At this point I’d thought the walk might take us down to the river next. But, sat briefly on a bench in Sefton Park, we realise Sarah doesn’t have the energy for a long walk today. So we take a more direct route to our lunch. A route through more Liverpool Gardens.

Princes Park, our third park of the day. Older than Sefton Park and designed by Joseph Paxton. Who went on to design Birkenhead Park and inspire the design of Central Park in New York

Prunus serrula, a Tibetan cherry tree in Princes Park

The Sunburst Gates, Princes Park

When Princes was first opened it was a private park, for the people who lived in the grand houses around it. At a time when more trade passed through Liverpool than any other port on Earth. Just across the road from Princes Park now, we arrive in Granby, one of Liverpool’s most deprived areas. But the lovely people who live there have turned it into a Liverpool Garden anyway!

The daffodils in Ducie Street, in Granby

And round the corner in Cairns Street, a vegetable garden

We’ve all been busy in Granby this week. Talking with the developer who’ll be starting on site by June, renovating the houses. So we can get the housing people need. And so the place is still a garden too.

Closer to the city, and now it’s Falkner Square Gardens in Canning

More tulips, and the bees are already working

Camillia in Falkner Square

Along splendid Canning Street, towards the Cathedral

Through Chinatown, Berry Street

To lunch, at Bold Street Coffee

With lemonade, of course

On to The Bluecoat, early eighteenth century splendour, but built from the products of slavery

Through to The Bluecoat Garden. An oasis in the city centre

Where we find Euphorbia x martini. (Yes Sarah’s telling me these plant names, obviously!)

And now, Sarah’s walking muscles have just about had enough for the day.

So we go and get the bus home

Getting off a stop early to go and visit one more Liverpool Garden, Plot 44

Where the Snakes head fritillaria are in flower. ‘Sulked for years before they started flowering’ says Sarah

And so, gloriously, is the Magnolia tree. More of this on Sarah’s next Plot 44 update

4 thoughts on “2012: Friday walks, Liverpool Gardens

  1. jbaird

    Now the magnolia is something I recognize! They are blooming all over the Central Valley of northern California. How stunning these photos! Thanks again for another garden tour of your beautiful environs. XOX

  2. Renn

    So lovely! How far are the walks? Does it take the day? The afternoon? Thank you again for sharing the beauty around you!

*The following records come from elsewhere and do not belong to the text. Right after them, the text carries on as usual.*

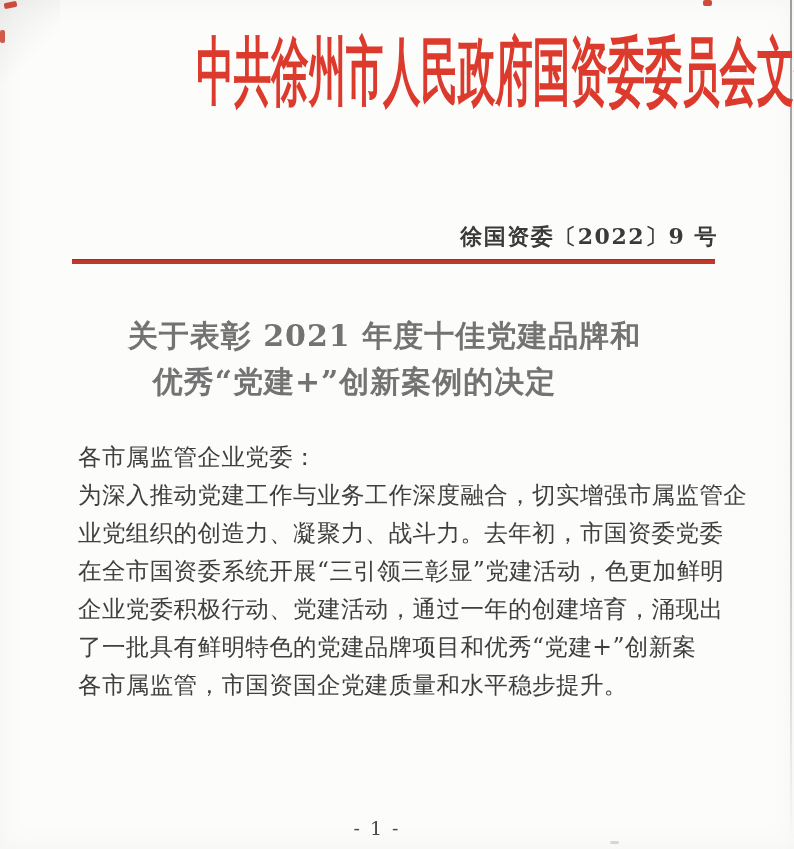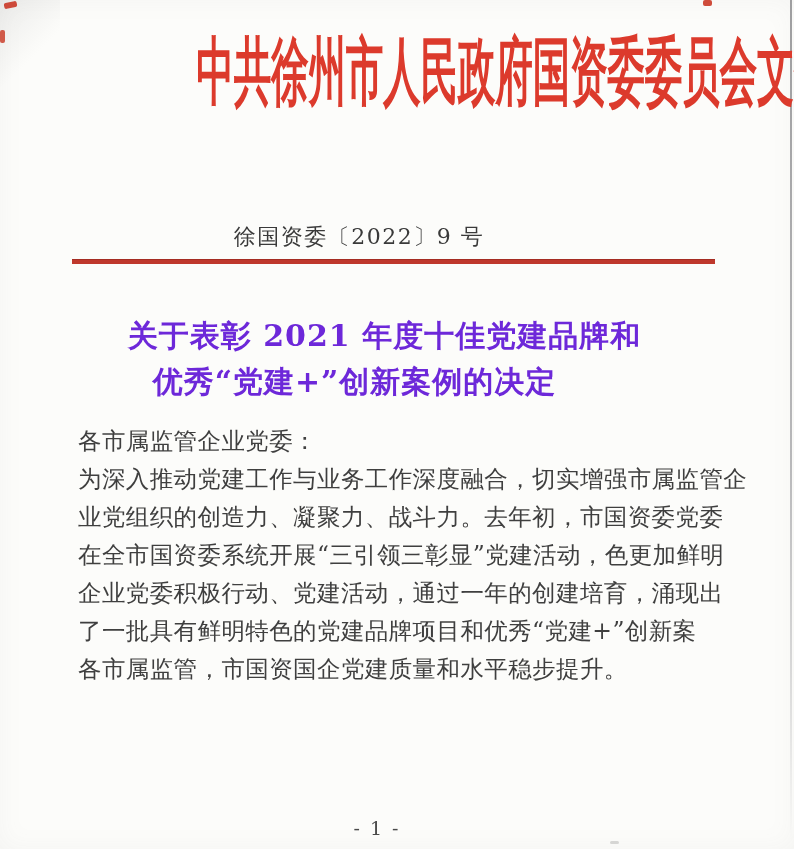--- a/index.html
+++ b/index.html
@@ -58,10 +58,11 @@
     top: 222px;
     left: 0;
     width: 718px;
-    text-align: center;
+    text-align: right;
     font-size: 22px;
     letter-spacing: 1.5px;
     color: #3a3a3a;
+    font-weight: bold;
   }
 
   .red-rule {

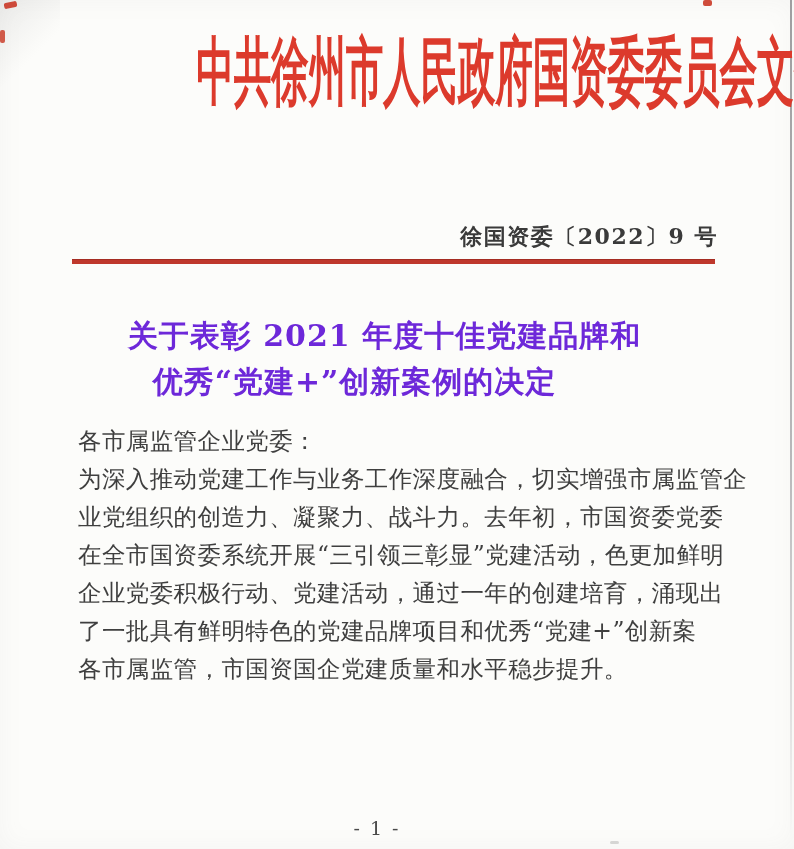--- a/index.html
+++ b/index.html
@@ -84,7 +84,7 @@
     font-size: 30px;
     line-height: 46px;
     font-weight: bold;
-    color: #6d28d9;
+    color: #737373;
     letter-spacing: 1px;
   }
   .doc-title .title-line-2 { transform: translateX(-30px); }

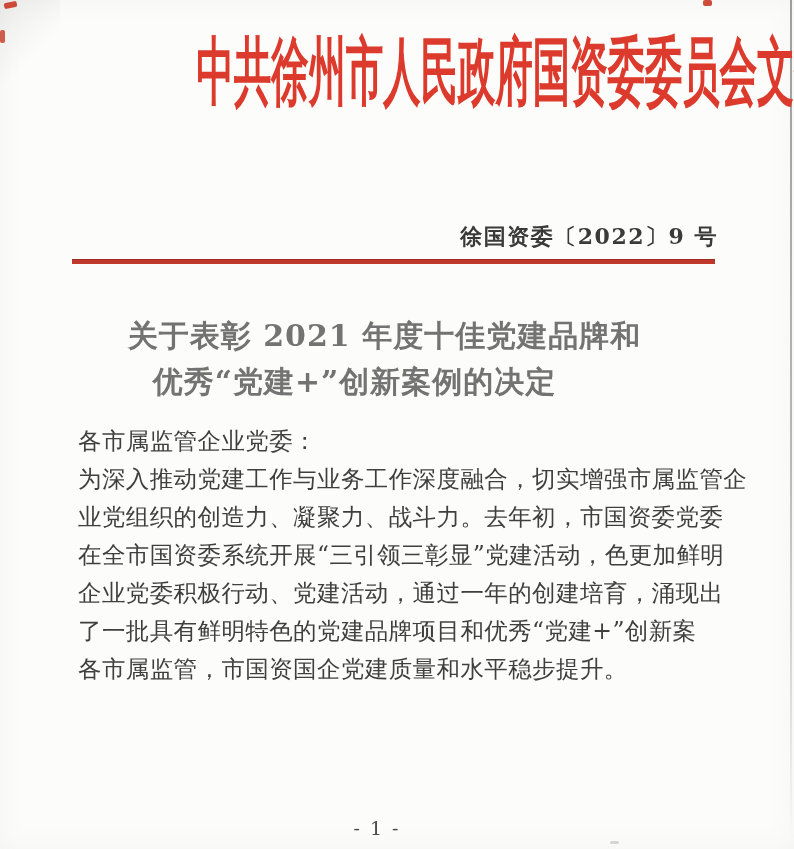--- a/index.html
+++ b/index.html
@@ -91,7 +91,7 @@
 
   .doc-body {
     position: absolute;
-    top: 422px;
+    top: 438px;
     left: 78px;
     width: 648px;
     font-size: 23.5px;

    1. Ronnie Hughes Post author

      Hi Renn, the walks vary in length depending on how we’re feeling. Sarah was a bit tired on Friday so we shortened the walk to about five miles. But sometimes they’re up to eight miles. We start mid to late morning, have lunch half way through, usually a packed lunch we take with us, and stop for drinks of tea now and then. The walking, in a way, is not the point. It’s to be together and notice what’s happening.